Source data: Begin
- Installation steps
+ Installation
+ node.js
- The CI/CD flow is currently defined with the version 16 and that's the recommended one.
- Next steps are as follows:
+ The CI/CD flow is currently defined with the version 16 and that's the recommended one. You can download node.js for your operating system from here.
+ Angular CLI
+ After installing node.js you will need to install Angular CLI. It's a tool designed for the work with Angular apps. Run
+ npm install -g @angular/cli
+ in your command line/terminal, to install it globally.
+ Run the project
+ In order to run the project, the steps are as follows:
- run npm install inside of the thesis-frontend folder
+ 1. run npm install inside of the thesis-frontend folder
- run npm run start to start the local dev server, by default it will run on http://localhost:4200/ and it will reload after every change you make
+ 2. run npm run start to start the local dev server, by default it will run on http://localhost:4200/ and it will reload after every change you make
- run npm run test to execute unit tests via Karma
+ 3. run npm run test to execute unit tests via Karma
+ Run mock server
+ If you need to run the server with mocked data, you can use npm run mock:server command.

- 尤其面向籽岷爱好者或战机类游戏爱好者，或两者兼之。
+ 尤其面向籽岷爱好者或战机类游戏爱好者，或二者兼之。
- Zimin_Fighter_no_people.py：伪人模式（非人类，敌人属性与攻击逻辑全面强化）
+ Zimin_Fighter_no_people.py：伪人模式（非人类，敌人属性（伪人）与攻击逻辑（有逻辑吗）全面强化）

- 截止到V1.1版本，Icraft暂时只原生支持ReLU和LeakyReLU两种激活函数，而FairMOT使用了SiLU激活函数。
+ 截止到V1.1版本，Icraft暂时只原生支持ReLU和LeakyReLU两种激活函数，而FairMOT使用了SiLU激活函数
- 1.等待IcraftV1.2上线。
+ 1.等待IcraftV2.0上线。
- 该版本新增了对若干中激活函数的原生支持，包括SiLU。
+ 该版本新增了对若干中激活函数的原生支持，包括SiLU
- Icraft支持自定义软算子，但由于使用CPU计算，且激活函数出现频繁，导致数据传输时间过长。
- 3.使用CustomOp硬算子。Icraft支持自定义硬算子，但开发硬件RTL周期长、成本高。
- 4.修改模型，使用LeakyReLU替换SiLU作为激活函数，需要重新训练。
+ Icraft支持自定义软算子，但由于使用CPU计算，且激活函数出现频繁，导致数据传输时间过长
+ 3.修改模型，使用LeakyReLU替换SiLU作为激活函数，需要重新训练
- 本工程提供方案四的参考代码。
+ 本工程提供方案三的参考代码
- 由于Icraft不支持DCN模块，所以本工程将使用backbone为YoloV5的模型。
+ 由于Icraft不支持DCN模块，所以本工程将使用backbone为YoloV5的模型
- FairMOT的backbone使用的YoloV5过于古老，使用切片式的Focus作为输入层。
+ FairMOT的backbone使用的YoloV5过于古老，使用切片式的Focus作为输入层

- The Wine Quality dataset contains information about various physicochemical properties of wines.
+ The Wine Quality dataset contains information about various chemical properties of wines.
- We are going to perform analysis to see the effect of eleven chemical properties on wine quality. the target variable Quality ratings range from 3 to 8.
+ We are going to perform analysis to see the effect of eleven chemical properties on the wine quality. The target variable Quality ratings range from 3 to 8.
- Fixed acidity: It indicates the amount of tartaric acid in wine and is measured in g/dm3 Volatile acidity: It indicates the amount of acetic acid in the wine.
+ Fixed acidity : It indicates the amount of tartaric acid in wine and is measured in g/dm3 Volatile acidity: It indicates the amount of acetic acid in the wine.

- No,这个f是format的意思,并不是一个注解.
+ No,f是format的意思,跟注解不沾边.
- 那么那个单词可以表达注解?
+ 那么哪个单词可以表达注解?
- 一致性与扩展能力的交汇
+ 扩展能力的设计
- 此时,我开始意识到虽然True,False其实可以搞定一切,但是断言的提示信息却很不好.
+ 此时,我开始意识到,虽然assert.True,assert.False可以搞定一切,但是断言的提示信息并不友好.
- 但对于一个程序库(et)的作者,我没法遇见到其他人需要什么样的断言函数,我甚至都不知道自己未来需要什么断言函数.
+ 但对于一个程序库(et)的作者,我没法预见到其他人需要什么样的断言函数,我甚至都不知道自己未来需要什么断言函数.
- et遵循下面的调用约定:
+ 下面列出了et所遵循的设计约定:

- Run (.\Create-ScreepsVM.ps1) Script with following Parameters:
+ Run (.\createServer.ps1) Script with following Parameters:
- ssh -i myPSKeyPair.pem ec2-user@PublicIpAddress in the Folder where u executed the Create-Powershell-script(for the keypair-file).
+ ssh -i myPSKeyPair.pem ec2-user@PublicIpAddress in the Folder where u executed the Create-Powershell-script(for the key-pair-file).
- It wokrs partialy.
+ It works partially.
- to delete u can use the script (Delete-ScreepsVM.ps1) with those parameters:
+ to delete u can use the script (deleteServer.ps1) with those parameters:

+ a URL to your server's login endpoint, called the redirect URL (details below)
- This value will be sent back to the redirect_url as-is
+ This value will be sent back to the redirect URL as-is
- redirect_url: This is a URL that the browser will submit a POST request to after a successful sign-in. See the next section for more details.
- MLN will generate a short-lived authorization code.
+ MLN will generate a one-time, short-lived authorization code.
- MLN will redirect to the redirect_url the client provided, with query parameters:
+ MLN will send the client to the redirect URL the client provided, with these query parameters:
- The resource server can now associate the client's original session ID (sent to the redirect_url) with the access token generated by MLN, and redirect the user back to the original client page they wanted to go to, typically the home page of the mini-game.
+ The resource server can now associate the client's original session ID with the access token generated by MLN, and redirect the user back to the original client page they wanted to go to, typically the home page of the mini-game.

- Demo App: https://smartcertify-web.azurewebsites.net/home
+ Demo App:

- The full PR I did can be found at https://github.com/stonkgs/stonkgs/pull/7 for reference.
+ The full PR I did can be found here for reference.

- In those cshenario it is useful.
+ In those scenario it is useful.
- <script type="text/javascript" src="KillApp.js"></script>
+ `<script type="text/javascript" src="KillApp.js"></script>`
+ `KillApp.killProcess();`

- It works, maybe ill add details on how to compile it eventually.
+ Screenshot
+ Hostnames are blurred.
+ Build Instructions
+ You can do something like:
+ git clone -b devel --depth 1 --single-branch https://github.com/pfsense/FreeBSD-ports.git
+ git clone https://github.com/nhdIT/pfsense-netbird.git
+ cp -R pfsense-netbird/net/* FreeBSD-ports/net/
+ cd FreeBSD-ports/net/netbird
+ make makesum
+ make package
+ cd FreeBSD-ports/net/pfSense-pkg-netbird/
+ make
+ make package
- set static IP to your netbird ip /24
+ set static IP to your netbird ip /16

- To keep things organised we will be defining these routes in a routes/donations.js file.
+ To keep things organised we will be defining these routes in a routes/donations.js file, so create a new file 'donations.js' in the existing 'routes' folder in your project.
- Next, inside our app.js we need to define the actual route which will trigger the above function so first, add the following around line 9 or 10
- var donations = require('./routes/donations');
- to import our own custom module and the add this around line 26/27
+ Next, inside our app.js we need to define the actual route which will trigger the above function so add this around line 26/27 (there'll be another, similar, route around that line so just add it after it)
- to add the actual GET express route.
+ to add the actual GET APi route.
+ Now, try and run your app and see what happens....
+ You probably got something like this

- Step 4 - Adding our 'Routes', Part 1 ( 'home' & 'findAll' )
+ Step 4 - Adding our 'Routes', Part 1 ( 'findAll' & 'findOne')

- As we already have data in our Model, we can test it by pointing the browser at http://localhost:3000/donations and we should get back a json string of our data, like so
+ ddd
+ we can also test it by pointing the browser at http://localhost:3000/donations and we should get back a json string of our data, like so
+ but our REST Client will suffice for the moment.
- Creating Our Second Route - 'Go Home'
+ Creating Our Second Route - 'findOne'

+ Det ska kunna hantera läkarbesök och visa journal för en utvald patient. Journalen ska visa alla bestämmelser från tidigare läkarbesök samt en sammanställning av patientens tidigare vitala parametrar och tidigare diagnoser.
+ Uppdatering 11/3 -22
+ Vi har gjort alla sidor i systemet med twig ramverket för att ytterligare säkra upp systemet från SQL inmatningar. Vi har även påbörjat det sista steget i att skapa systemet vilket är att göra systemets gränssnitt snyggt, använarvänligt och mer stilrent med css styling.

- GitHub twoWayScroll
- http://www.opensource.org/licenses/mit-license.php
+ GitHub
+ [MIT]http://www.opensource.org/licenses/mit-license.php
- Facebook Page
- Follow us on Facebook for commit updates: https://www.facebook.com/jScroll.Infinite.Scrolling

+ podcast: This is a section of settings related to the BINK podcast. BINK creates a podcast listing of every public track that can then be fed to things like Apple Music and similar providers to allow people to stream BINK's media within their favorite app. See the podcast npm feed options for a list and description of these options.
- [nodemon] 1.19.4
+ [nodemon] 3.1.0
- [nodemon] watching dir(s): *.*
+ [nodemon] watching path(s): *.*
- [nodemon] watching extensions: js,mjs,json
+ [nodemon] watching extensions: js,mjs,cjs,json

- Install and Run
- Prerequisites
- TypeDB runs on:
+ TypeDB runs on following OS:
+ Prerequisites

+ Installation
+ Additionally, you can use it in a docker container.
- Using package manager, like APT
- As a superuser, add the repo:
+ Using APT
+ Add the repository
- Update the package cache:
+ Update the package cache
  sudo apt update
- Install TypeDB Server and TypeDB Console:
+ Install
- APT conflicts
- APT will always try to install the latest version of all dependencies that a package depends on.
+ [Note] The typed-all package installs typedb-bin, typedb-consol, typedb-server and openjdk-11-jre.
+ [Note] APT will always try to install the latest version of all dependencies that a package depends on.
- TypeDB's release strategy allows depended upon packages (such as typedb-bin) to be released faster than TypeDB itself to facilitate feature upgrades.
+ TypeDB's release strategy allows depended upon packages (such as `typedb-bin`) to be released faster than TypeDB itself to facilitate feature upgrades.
Source data: End
▸ Exercise details
From the records above, transcribe exactly the run of lines that opens with the line holding "- Run (.\Create-ScreepsVM.ps1)" and closes with the line holding "It works partially.", both included.

▸ Your response
- Run (.\Create-ScreepsVM.ps1) Script with following Parameters:
+ Run (.\createServer.ps1) Script with following Parameters:
- ssh -i myPSKeyPair.pem ec2-user@PublicIpAddress in the Folder where u executed the Create-Powershell-script(for the keypair-file).
+ ssh -i myPSKeyPair.pem ec2-user@PublicIpAddress in the Folder where u executed the Create-Powershell-script(for the key-pair-file).
- It wokrs partialy.
+ It works partially.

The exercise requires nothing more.